Romney: The clear winner of the debate. His style was the most Presidential and I could see him going toe to toe with Obama in a debate and wiping the floor with him. The only issue I had with him, and it was minor, was that he looked like he not only aged in the last few years, but it looked like he rotted. It was as if he were Dorian Grey and someone accidentally damaged his portrait. Am I being too mean? Don't we all age? Yes, we do. But it's important that we don't come across as a bunch of senior citizens looking to battle the youthful Obama, like we did last election. Youthful vigor wins elections and has for much of the last 50 years (Obama over McCain, Clinton over Dole, Clinton over Bush, etc.). You might think Reagan was an exception but given how wimpy Carter came off as, Reagan actually seemed more vigorous despite being older.

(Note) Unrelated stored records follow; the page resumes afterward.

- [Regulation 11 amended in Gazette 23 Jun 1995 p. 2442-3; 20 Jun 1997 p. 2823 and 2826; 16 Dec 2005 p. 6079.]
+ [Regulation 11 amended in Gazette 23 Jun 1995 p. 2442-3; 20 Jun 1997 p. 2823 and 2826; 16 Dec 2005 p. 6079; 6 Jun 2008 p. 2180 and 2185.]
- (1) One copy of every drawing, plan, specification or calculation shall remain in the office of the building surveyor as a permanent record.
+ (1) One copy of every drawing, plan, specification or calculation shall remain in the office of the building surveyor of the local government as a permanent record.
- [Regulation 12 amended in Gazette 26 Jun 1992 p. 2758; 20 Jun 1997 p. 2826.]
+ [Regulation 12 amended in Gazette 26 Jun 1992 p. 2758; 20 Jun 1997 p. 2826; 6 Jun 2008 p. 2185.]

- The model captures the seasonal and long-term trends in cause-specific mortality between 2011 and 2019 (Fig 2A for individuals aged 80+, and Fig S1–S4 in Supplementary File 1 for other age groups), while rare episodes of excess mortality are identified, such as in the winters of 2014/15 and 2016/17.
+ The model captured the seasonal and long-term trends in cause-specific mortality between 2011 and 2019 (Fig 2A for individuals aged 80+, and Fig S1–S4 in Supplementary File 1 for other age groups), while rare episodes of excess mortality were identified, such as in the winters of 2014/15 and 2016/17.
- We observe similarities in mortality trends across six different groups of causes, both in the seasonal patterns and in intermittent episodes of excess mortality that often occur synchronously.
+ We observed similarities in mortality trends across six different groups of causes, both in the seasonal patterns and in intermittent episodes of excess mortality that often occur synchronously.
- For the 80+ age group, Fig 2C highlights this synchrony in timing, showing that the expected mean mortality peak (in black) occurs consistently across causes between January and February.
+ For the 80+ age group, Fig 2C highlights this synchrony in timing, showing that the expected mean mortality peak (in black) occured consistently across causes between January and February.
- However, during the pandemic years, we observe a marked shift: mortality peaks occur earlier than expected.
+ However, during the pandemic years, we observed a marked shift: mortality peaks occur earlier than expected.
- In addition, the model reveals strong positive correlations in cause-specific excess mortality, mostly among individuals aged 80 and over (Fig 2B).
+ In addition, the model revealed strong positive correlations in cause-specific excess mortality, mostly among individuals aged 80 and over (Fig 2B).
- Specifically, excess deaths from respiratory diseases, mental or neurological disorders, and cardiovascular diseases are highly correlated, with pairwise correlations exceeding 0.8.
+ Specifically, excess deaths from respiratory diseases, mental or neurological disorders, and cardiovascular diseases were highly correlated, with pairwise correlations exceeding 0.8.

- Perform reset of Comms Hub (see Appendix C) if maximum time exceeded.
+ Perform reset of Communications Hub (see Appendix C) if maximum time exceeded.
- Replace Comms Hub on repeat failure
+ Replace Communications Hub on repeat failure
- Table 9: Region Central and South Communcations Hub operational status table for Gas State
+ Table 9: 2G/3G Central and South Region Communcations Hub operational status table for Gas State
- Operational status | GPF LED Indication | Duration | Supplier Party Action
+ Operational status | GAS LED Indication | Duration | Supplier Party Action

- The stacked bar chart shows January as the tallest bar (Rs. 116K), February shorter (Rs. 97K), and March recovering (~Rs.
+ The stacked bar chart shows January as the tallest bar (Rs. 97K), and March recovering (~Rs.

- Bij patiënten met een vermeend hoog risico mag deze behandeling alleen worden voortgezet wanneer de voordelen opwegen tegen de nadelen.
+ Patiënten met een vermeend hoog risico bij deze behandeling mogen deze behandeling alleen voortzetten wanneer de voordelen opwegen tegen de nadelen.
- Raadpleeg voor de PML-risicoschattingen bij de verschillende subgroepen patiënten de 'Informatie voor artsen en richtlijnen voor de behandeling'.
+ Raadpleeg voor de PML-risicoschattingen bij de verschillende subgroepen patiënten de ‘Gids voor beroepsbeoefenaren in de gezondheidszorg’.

Pawlenty: A bit of a letdown early on. As many others have noted, he should have gone in for the kill earlier on, in a sincere and principled way. I think he probably had too much advice earlier on about not going too negative and how people might be put off by that. Unfortunately, his Rube Goldergesque explanation of his Obamneycare comment (which he was implying was only a criticism of Obama) made him seem insincere and wimpy. And I now he could have done so much better with just a few tweaks as he did have a much better debate later on when he had warmed up a little and killed some of the butterflies in his stomach. The only other issue I had with him was that I kept wondering if he had a spray tan. He is from Minnesota, he doesn't have to be tan!
Bachmann: She is definitely a star and her debate performance was great. She was much more polished and confident than anyone else on the stage other than Romney. I liked it when she said she was running for President of the United States so wouldn't try to meddle in state affairs. The only thing I didn't like was when she kept saying she took in 23 foster kids. I know she is trying to sound generous, which I am sure she is. But for me and other east coasters, I think it just comes across as weird and perhaps a bit creepy. I don't know why but it does. I also wasn't a huge fan of the hair, which looked like it had 10 cans of hairspray and seemed hard enough to repel bullets. I was also surprised by the giant crows feet around her eyes, that might be a function though of the 6 inches of makeup she was wearing for the debate as I've seen her before and they weren't so pronounced (hey I said some of my comments would be highly superficial)
Paul: I normally don't like Ron Paul, but I did enjoy his performance at the debate. He, of course, focused on the fundamental problems with big government. Of course, the National Journal said he continued to be a fringe candidate because he was bringing obscure topics like "monetary policy" into the debate. I'm sorry, monetary policy is obscure? Maybe for you English major reporters but not for anyone who cares if the government is printing money and continuously devaluing the dollar for the last ten years. Anyhoo, the only critique I have for Paul's performance was that he kept referring to the "church" as a substitute for government. Couldn't he have said non-profit community organizations or something? Maybe try to be a little more inclusive? Libertarians are a small enough minority, now he has to bring religion into it?
Santorum: He did okay in the debate but I couldn't get over a couple of things. First, his nose looks way too small for his face. Did he have some sort of weirdo nosejob? He kind of has this Michael Jackson thing going on, at least to my eyes. Also, he always looked like he was in pain every time he said something. I mean, if he can't answer a fluff question like "Leno or Conan" without looking extremely constipated, he has a problem.
Gingrich: He did a wonderful job I thought, other than his wishy washy response to the Ryan plan question. He was generally confident and highly intelligent. Based on the debate by itself, I'd say he has a shot. But based on the fact he is kind of a whacko and extremley inconsistent, I don't think so.
Cain: A cartoon character of a candidate. I really could make no sense of his answers to the "will you have a Muslim in your cabinet" question, they would make sense for a little bit and then he would contradict himself. I think he could get the nomination of the Rent is Too Damn High Party. I think I liked the idea of him much more than what I saw last night.
At this point, I think Romney looks like he will be very tough to beat in New Hampshire. I also think that unless Pawlenty can become more confident I think he might lose Iowa to Bachmann, who is a much more exciting speaker. Anyway, we'll see what happens at the Ames Straw Poll in a couple of months, it should be interesting! Other than these three, I don't see anyone escaping the single digit range in primaries.